There is almost universal acceptance that there is a police staffing crisis in the United States—there are tens of thousands of unfilled positions for sworn law enforcement officers.
The police who are on the job are required to spend substantial time on noncriminal activities.
In part because of this, police response times are high and police too often find themselves in dangerous situations.
Police spend too much time monitoring traffic, an activity that could be automated, improving both justice and fairness and increasing the availability of police to respond to more serious matters.
In addition, police have far too few resources for new technology, like using DNA in criminal investigations of residential burglaries, which identified serious, chronic offenders.
The list is long, and this is just a bit of it. But most of the items on the list are about scarcity.
Once you begin to look for it, it is easy to see scarcity as the defining attribute of the criminal justice system.
Why are jails and prisons so dangerous, for both officers and correctional staff (chronic understaffing and staff turnover, inadequate training, limited resources, overcrowded facilities, aging infrastructure, and flawed organizational policies)?
Why does parole have almost no effect on recidivism, except in specialized programs (high caseloads, focus on surveillance over individualized treatment, limited services)?

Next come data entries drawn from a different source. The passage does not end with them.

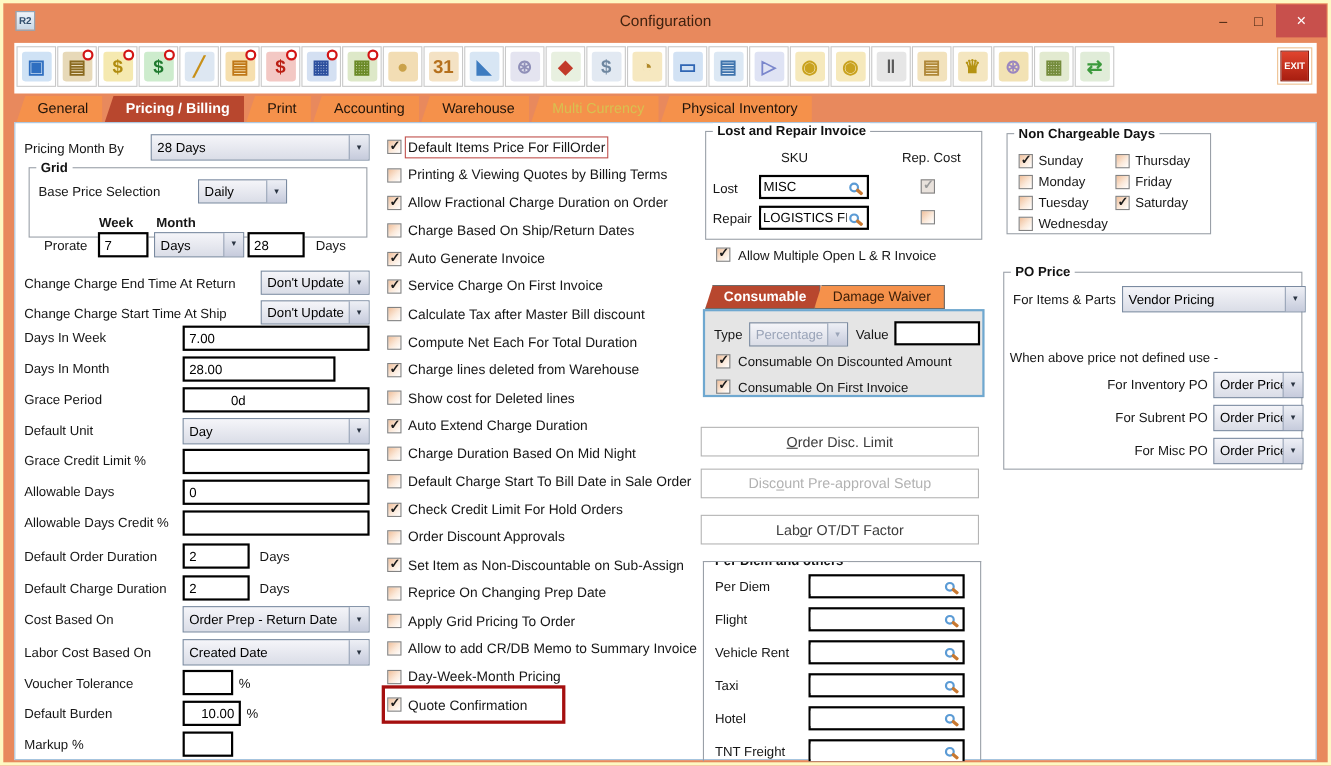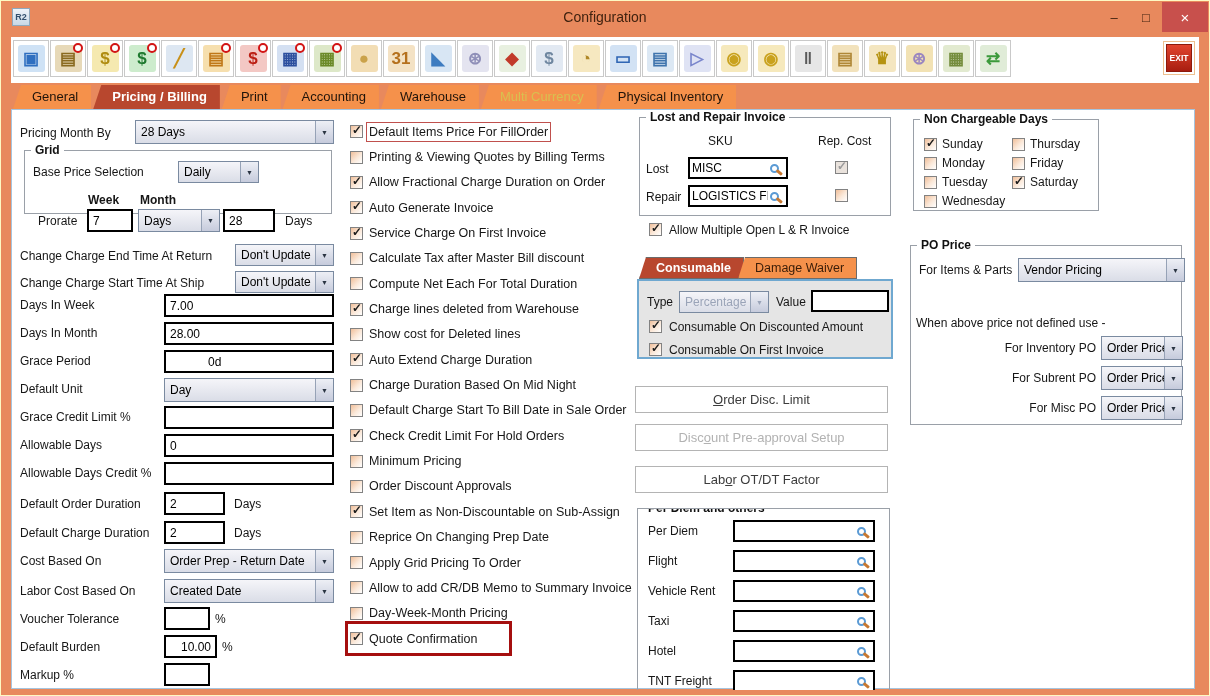--- a/index.html
+++ b/index.html
@@ -5,7 +5,7 @@
   * { margin:0; padding:0; box-sizing:border-box; }
   html,body { width:1210px; height:696px; font-family:"Liberation Sans",sans-serif; }
   body { position:relative; background:var(--frame,#E8895D); overflow:hidden; }
-  .window { position:absolute; inset:0; border:1px solid #fef9c3; }
+  .window { position:absolute; inset:0; border:3px solid #fef9c3; }
 
   
   .titlebar { position:absolute; left:1px; top:1px; right:1px; height:30px; display:flex; align-items:center; }

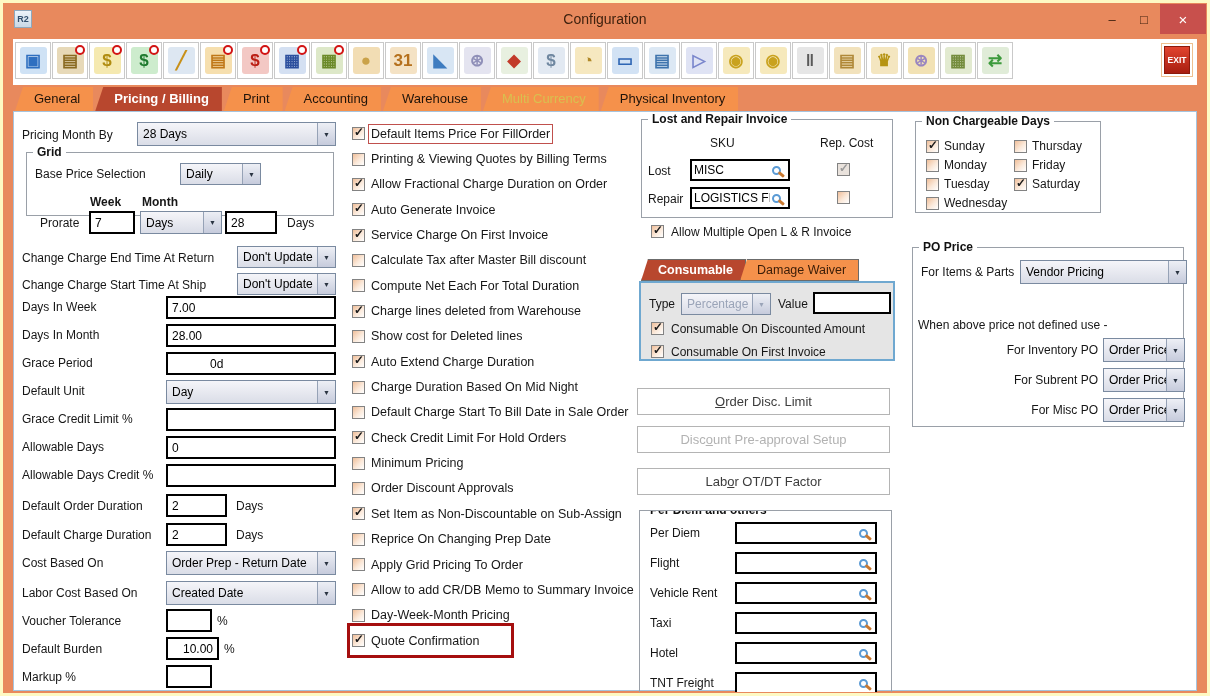--- a/index.html
+++ b/index.html
@@ -381,6 +381,10 @@
           <span class="cbx-label">Allow Fractional Charge Duration on Order</span>
         </div>
 
+        <div class="cbx-row">
+          <span class="cb"></span>
+          <span class="cbx-label">Charge Based On Ship/Return Dates</span>
+        </div>
 
         <div class="cbx-row">
           <span class="cb checked"></span>

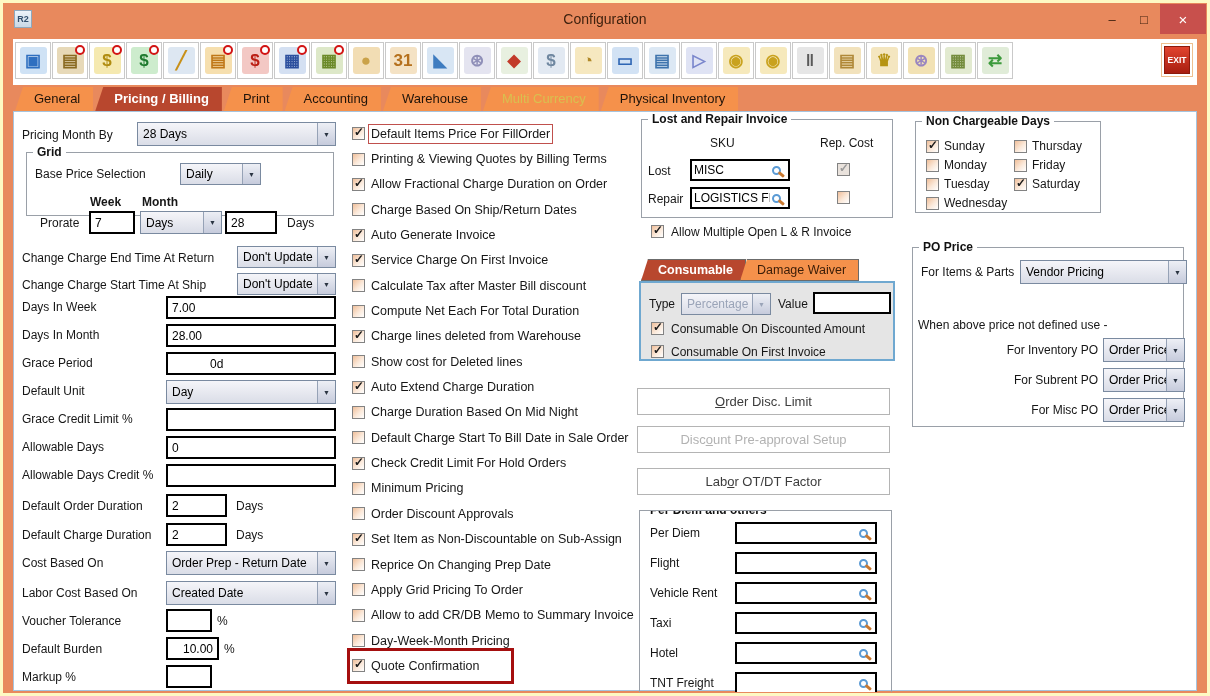--- a/index.html
+++ b/index.html
@@ -313,7 +313,7 @@
     <input class="tinput" style="left: 152px; top: 184px; width: 170px; height: 23px;" value="7.00">
 
     <span class="lbl" style="left:8px;top:216px">Days In Month</span>
-    <input class="tinput" style="left: 152px; top: 212px; width: 170px; height: 23px;" value="28.00">
+    <input class="tinput" style="left: 152px; top: 212px; width: 139px; height: 23px;" value="28.00">
 
     <span class="lbl" style="left:8px;top:244px">Grace Period</span>
     <input class="tinput" style="left: 152px; top: 240px; width: 170px; height: 23px; padding-left: 42px;" value="0d">

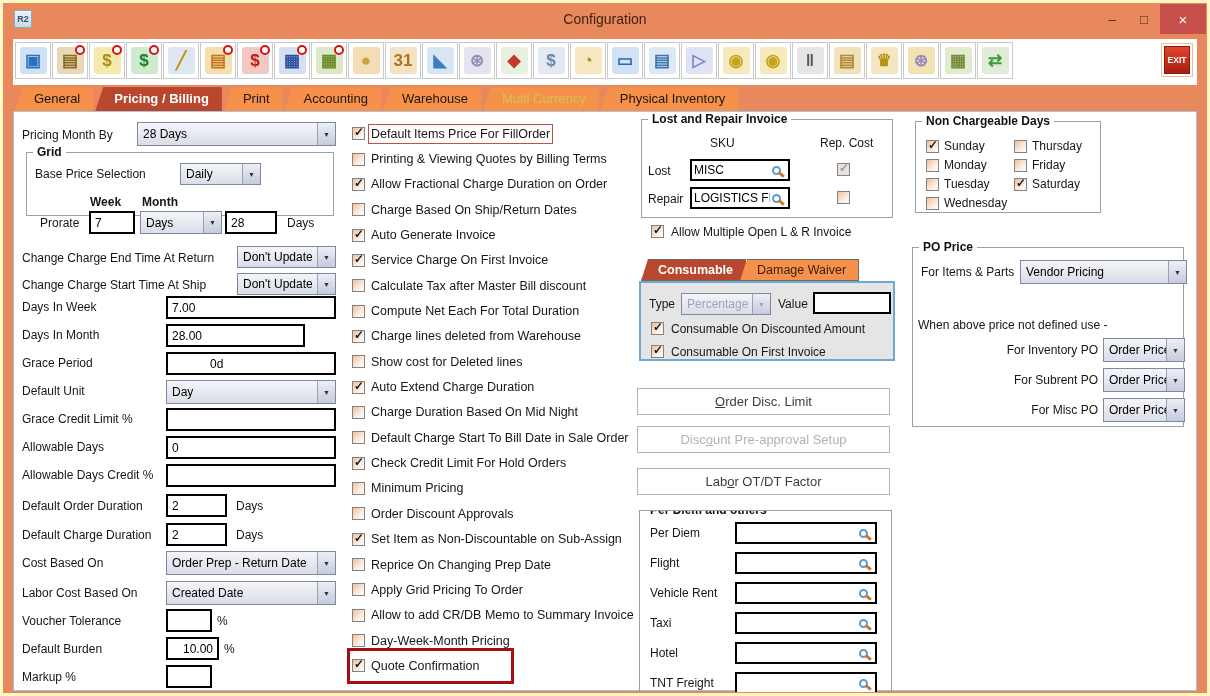--- a/index.html
+++ b/index.html
@@ -436,10 +436,6 @@
           <span class="cbx-label">Check Credit Limit For Hold Orders</span>
         </div>
 
-        <div class="cbx-row">
-          <span class="cb"></span>
-          <span class="cbx-label">Minimum Pricing</span>
-        </div>
 
         <div class="cbx-row">
           <span class="cb"></span>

Why are there so few alternatives to incarceration programs, even though there is a large literature showing how well they work (too few dedicated judges and case management teams)? Or therapeutic communities in prison? Or mental health treatment? Or access to medically assisted treatment when in corrections?
Or prevention?
Scarcity, scarcity, scarcity.
Reducing scarcity then is at the heart of any meaningful efforts to improve the justice system's performance and of leveraging other social service systems to fill gaps and amplify assets to help people stay out of the system. Not to put too fine a point on it, but the 300 ideas for reducing crime without expanding the criminal justice system are all evidence-based: that means these ideas are better than what we do today. And because new crimes can be catastrophic to victims, reducing crime should be the outcome all policy revolves around.

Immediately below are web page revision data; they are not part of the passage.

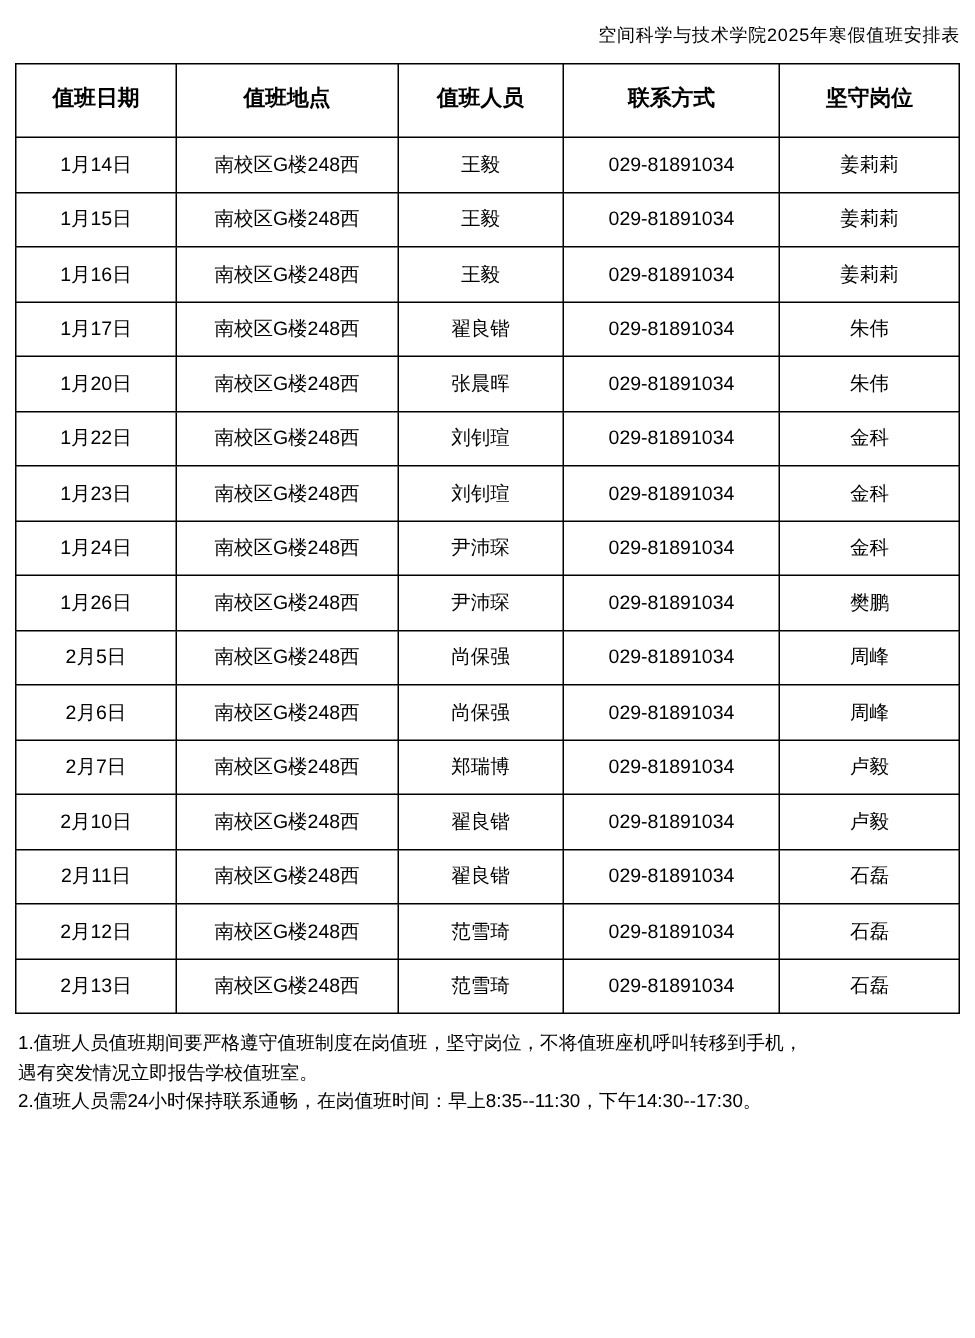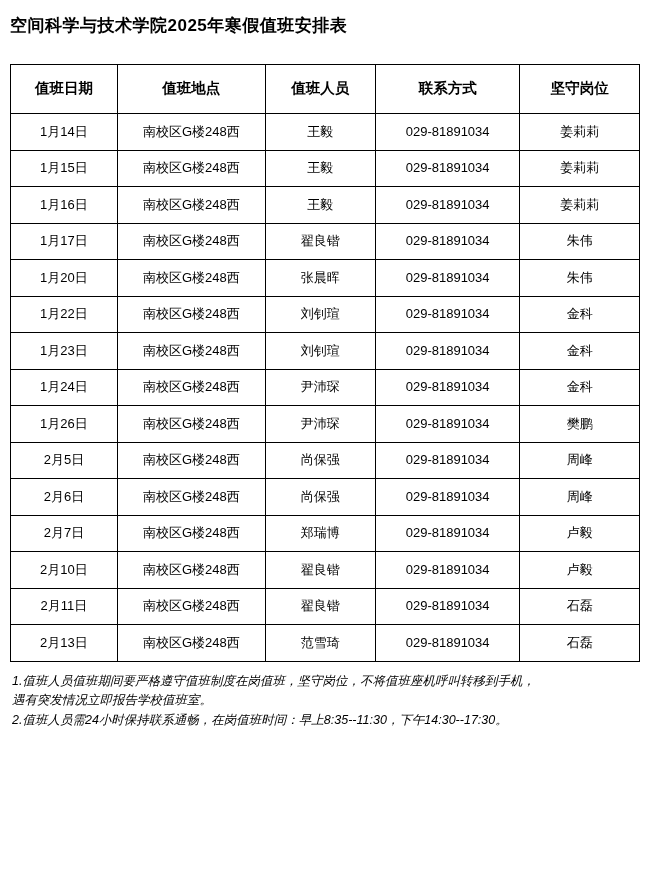--- a/index.html
+++ b/index.html
@@ -23,9 +23,9 @@
     flex-direction: column;
   }
   .doc-title {
-    text-align: left;
-    font-size: 17px;
-    font-weight: bold;
+    text-align: right;
+    font-size: 12px;
+    font-weight: normal;
     letter-spacing: 0.5px;
     padding: 8px 0 12px 0;
     line-height: 1.2;

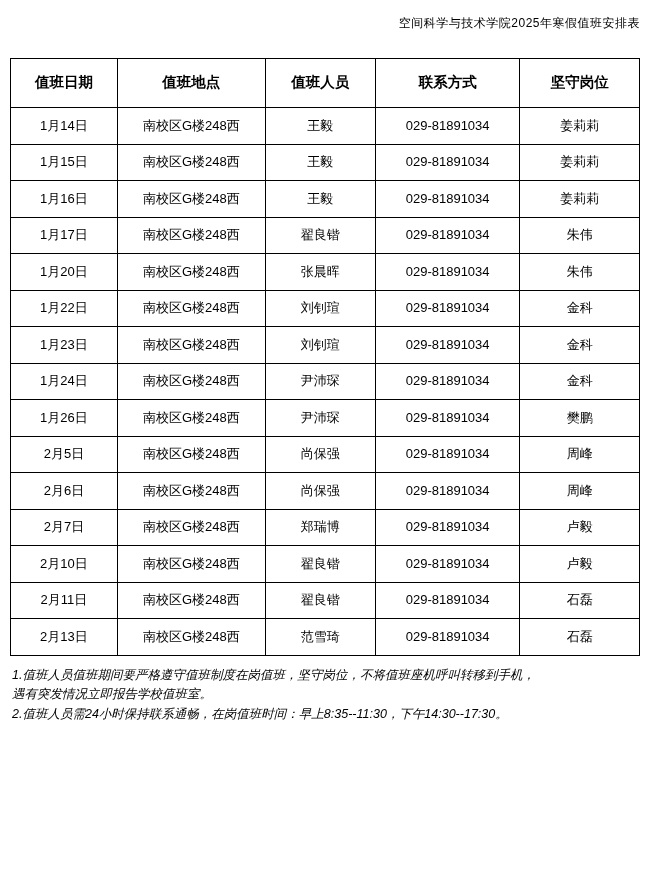--- a/index.html
+++ b/index.html
@@ -34,7 +34,6 @@
     width: 100%;
     border-collapse: collapse;
     table-layout: fixed;
-    margin-top: 16px;
   }
   table.duty-table th,
   table.duty-table td {

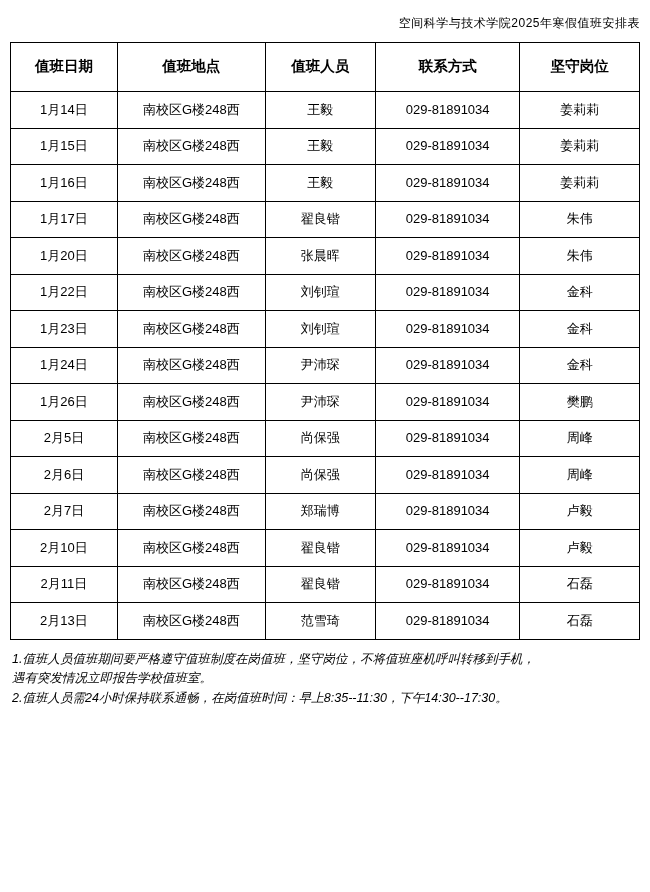--- a/index.html
+++ b/index.html
@@ -195,6 +195,13 @@
         <td>石磊</td>
       </tr>
       <tr>
+        <td>2月12日</td>
+        <td>南校区G楼248西</td>
+        <td>范雪琦</td>
+        <td class="phone">029-81891034</td>
+        <td>石磊</td>
+      </tr>
+      <tr>
         <td>2月13日</td>
         <td>南校区G楼248西</td>
         <td>范雪琦</td>

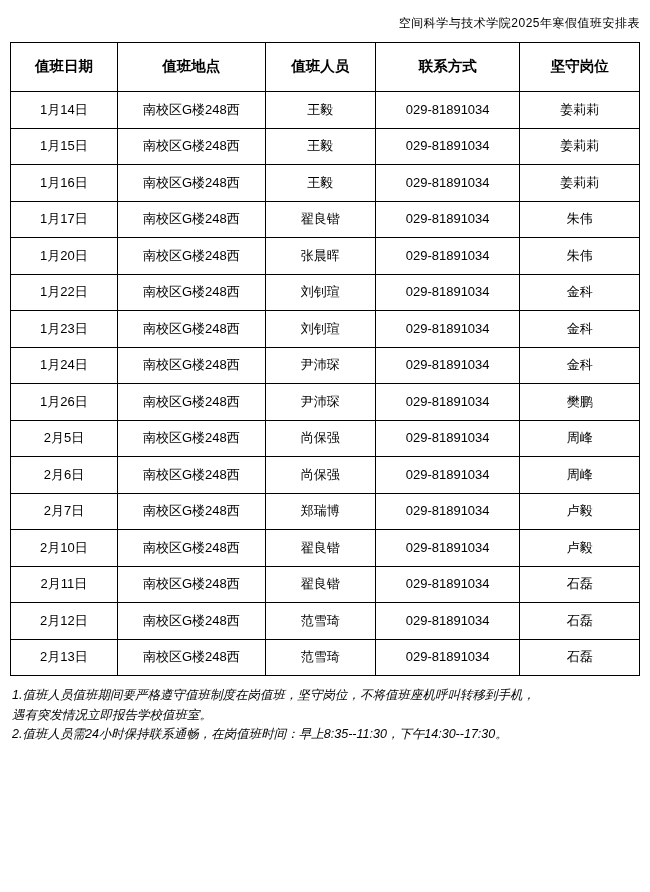--- a/index.html
+++ b/index.html
@@ -68,7 +68,6 @@
   }
   .notes div {
     white-space: nowrap;
-    font-style: italic;
   }
 </style>
 </head>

It is worth a minute to ponder why this idea of replacing scarcity with abundance feels new, at least in the field of justice. I would argue it is because there is no specific space in the study of criminal justice to think holistically about these ideas. I have recently argued that criminology needs a new discipline to think about macro issues, including these supply-demand imbalances. One of the key issues surfaced by Klein and Thompson, in my field anyway, is that there is a paucity of scholars even thinking at this level of agglomeration. A field of macrocriminology would be the right place to identify scarcity. Since it does not exist, it should be no surprise that it has not previously been identified.
In closing, let me just ask a rhetorical question. How does promoting scarcity in social services and in the criminal justice system lead to less crime and more safety? How could it?
I’m deeply cynical about social service programs reducing crime. First need is for defining how each program purportedly achieves its goals, and then accountability based upon measurable results. Too much in social services is kumbaiyah, as in educational policies. Billions in increases, nothing in achievement.
Someone interested in this topic might take a look at the State Police. State cops are often better educated, better trained and better paid than their town and city colleagues.
But while it is true in a number of states that State Police do criminal investigations, by and large our best and our brightest officers are traffic cops.
Is this a wise use of our resources? Issuing more speeding tickets is unlikely to bring the crime rate down. But that’s what State Policemen do for a living. Go figure.